Indeed, when Leon Dewinter asked me to evaluate these studies from a statistical perspective, I wanted to get answers about how the fieldwork was conducted. Not getting these answers, and the manner in which the articles were written, made me uncomfortable about the validity of these studies. Having heard a radio interview from one of the authors stating that he was afraid due to tensions in the village, laying low in his car to stay out of sight, while the field workers were doing their interviews without supervision, did only make me more suspicious about the scientific validity of the operations.
4. The authors claimed that violence was equally spread throughout Iraq, and that they would cover all areas of the country as a result. What are some problems with this argument?
I do not believe they claimed that violence was equally spread throughout the country, since everybody knew that was not the case. However, regarding the design of the study, we found it remarkable that a priori knowledge about the places in which violence has been prevalent was not used in the design of the analysis: a better design would have been a stratified sample that samples frequently in areas in which violence was known to be prevalent and samples less in areas in which it has been relatively calm. Especially, given that the design sampled few clusters, such considerations are extremely important and would have resulted in smaller confidence intervals.
As we wrote in our article, “Instead the authors advertise the selected design of the study as the accepted standard, which would then wrongly imply that it makes sense to sample as many clusters of households in areas in which violence is non-existent as in violent areas, as long as these areas have the same population size.” Their design should have used this available information.
5. The Lancet authors wrote that 80% of the deaths recorded in 2004 had death certificates. You didn’t think that was a believable figure, and even if it was it offered a missed opportunity for the researchers. Can you explain those two points?
Firstly, in order to trust the deaths that were counted in these Lancet studies it is important that these were verified in some reliable way. The authors reported that 80% of the counted deaths were verified with a death certificate. If we accept that number, and we also accept their predicted number of 650,000 “excess deaths” in Iraq in the post-invasion period, as reported by the second Lancet survey, then we should also accept that more than 500,000 additional death certificates have been issued by government organizations. As Leon de Winter and I wrote in our article: “In other words, these government organizations are somehow hiding all of these certificates from the public.” In addition, if 80% of the deaths are actually reported to the Government and result in an official death certificate, why are we then not just counting the death certificates, which would be a much better study than trying to obtain insight through random sampling of relatively few households.
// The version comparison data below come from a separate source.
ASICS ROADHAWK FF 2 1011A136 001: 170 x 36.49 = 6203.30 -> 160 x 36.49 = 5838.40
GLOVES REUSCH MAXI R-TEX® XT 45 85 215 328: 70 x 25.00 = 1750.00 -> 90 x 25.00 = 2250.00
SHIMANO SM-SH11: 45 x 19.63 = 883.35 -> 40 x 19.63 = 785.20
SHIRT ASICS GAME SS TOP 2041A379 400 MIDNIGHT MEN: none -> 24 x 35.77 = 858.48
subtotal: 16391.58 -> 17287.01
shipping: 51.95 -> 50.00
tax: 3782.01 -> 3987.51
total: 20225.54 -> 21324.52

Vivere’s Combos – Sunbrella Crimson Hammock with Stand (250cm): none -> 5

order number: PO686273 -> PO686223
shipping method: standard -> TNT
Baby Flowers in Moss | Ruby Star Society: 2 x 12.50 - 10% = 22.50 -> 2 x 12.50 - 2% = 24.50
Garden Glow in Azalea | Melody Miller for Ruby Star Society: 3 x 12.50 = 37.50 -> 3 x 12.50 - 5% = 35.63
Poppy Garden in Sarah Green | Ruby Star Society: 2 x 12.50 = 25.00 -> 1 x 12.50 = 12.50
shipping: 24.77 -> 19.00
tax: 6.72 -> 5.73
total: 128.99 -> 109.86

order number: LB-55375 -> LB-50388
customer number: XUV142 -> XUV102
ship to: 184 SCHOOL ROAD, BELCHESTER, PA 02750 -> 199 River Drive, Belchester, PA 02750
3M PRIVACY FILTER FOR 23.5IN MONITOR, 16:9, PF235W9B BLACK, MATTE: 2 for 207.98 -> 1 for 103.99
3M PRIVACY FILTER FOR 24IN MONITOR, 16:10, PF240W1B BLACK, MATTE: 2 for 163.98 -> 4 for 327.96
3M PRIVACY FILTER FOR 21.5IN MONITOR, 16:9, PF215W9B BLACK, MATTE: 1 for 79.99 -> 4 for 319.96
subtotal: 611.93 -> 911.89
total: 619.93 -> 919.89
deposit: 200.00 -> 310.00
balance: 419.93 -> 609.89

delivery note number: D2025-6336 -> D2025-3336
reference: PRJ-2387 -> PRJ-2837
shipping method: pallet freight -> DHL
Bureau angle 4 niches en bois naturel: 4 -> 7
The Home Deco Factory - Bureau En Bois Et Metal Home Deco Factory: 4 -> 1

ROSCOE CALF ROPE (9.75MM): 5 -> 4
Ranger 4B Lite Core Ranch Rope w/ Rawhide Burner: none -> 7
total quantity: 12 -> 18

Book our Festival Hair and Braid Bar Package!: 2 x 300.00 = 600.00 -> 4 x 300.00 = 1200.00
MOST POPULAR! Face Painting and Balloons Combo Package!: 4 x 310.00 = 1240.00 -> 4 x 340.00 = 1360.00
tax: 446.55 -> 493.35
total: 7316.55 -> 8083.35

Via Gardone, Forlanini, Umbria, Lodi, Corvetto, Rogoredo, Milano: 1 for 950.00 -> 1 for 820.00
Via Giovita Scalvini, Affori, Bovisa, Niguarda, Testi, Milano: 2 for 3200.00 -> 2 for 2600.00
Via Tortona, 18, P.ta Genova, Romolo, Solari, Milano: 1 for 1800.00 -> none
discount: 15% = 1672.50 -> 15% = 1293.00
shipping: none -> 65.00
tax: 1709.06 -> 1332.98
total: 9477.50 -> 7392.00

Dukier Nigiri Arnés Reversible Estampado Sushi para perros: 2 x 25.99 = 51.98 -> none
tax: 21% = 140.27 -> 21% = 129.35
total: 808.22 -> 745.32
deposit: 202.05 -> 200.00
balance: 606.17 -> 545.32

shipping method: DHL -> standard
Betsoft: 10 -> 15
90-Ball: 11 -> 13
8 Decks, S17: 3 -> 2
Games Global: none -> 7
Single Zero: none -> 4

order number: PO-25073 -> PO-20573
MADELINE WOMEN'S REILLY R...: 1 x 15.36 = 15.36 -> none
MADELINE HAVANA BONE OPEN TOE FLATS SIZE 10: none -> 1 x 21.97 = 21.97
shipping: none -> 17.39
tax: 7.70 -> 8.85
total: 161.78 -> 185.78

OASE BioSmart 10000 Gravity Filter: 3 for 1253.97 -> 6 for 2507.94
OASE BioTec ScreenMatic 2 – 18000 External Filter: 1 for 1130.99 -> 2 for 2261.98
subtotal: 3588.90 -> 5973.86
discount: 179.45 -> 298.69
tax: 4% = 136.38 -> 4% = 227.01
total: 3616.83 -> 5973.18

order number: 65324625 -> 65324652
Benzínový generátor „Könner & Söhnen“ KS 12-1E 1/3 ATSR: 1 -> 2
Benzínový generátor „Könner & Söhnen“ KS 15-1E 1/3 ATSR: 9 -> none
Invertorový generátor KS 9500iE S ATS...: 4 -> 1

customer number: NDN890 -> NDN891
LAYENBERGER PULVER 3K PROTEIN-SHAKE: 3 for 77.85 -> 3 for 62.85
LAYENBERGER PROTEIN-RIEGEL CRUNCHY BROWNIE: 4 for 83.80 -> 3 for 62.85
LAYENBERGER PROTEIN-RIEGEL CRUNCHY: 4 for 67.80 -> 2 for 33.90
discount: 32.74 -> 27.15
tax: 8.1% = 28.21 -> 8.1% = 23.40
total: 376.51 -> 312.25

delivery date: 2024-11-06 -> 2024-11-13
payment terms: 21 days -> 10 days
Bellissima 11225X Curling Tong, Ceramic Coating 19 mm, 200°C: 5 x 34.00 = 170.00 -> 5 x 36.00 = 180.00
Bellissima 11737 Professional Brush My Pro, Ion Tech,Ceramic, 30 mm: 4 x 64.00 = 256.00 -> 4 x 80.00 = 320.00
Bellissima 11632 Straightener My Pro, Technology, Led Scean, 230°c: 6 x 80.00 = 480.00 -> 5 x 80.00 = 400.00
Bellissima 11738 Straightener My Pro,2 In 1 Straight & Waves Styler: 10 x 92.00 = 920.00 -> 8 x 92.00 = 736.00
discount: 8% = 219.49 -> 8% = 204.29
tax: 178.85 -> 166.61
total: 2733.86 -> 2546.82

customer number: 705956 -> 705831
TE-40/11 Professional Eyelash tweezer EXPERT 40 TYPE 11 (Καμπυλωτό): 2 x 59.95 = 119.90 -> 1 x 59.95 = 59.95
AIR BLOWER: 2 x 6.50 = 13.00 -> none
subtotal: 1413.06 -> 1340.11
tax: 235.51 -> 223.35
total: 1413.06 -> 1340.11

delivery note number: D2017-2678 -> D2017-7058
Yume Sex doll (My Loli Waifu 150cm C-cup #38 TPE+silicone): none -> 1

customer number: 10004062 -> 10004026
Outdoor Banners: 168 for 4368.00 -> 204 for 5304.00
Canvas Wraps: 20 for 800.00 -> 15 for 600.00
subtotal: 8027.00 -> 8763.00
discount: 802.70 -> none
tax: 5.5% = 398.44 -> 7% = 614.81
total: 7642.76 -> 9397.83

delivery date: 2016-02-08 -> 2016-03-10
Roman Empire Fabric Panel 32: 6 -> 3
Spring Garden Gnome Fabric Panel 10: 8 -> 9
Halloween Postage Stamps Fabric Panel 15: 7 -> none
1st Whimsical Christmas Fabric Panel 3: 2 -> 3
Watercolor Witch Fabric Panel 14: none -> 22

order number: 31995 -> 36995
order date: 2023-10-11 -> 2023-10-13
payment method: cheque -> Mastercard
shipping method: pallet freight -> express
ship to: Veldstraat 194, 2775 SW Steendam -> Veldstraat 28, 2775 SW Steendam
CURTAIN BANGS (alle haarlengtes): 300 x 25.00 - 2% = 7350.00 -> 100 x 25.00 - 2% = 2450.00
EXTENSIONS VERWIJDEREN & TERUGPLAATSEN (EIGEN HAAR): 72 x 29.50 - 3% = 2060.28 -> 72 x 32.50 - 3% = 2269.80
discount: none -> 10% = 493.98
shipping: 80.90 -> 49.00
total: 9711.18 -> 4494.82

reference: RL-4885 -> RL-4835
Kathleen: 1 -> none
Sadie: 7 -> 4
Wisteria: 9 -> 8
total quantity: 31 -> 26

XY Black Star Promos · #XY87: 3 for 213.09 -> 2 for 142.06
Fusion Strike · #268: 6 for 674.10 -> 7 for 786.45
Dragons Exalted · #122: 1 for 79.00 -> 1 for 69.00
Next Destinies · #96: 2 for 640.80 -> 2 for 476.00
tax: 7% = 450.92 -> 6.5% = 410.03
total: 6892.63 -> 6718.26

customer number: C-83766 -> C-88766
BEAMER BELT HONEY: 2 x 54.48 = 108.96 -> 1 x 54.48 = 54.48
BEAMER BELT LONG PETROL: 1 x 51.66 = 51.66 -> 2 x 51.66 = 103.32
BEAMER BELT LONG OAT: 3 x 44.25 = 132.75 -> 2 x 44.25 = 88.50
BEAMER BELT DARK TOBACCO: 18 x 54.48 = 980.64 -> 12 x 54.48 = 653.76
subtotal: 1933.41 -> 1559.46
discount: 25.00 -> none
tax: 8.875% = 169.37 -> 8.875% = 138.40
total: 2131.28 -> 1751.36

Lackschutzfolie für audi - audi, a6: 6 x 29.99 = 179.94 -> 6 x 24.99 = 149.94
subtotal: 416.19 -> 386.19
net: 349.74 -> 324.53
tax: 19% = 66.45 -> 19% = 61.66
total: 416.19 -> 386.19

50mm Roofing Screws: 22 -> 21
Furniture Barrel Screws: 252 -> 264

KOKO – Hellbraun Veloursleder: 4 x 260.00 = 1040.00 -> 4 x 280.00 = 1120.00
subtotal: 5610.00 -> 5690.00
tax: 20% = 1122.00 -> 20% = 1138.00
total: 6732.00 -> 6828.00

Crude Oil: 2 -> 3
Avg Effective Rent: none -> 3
6. You broke down one 12-month period from the 2nd Lancet. There were an estimated 330,000 people killed from June 2005-June 2006. That breaks down to 27,500 per month, 6,875 per week, 982 per day. According to the authors that would also mean 40,000 died from Coalition air strikes, 60,000 from car bombs, 40,000 from explosions, and 174,000 from gunshots. Based upon press reports, Iraq Body Count only had 22,030 deaths for that period, or an average of 60 per day. The media can never cover all casualties in a country, especially in a war zone, but do you think that it could miss that magnitude of violence?
As Leon and I noted in our article: “These are extremely large numbers – and we would have to believe that the hundreds of independent radio stations, TV-stations, newspapers and magazines that operated in Iraq did not notice these massacres. According to this survey, American air strikes must have erased whole neighborhoods without the press noticing.” As you can imagine, the Iraq Body Count was not happy with these claims by the Lancet study. As we now know, the much larger and better designed WHO-study in 2008 came up with a much smaller estimate of around 150,000 for a larger population and using an significant ad hoc upward adjustment that was not used in the Lancet instead of 650,000, and as Professor Spagat shows the two central estimates of these two studies actually differ by a factor 6.6 when put on a comparable basis.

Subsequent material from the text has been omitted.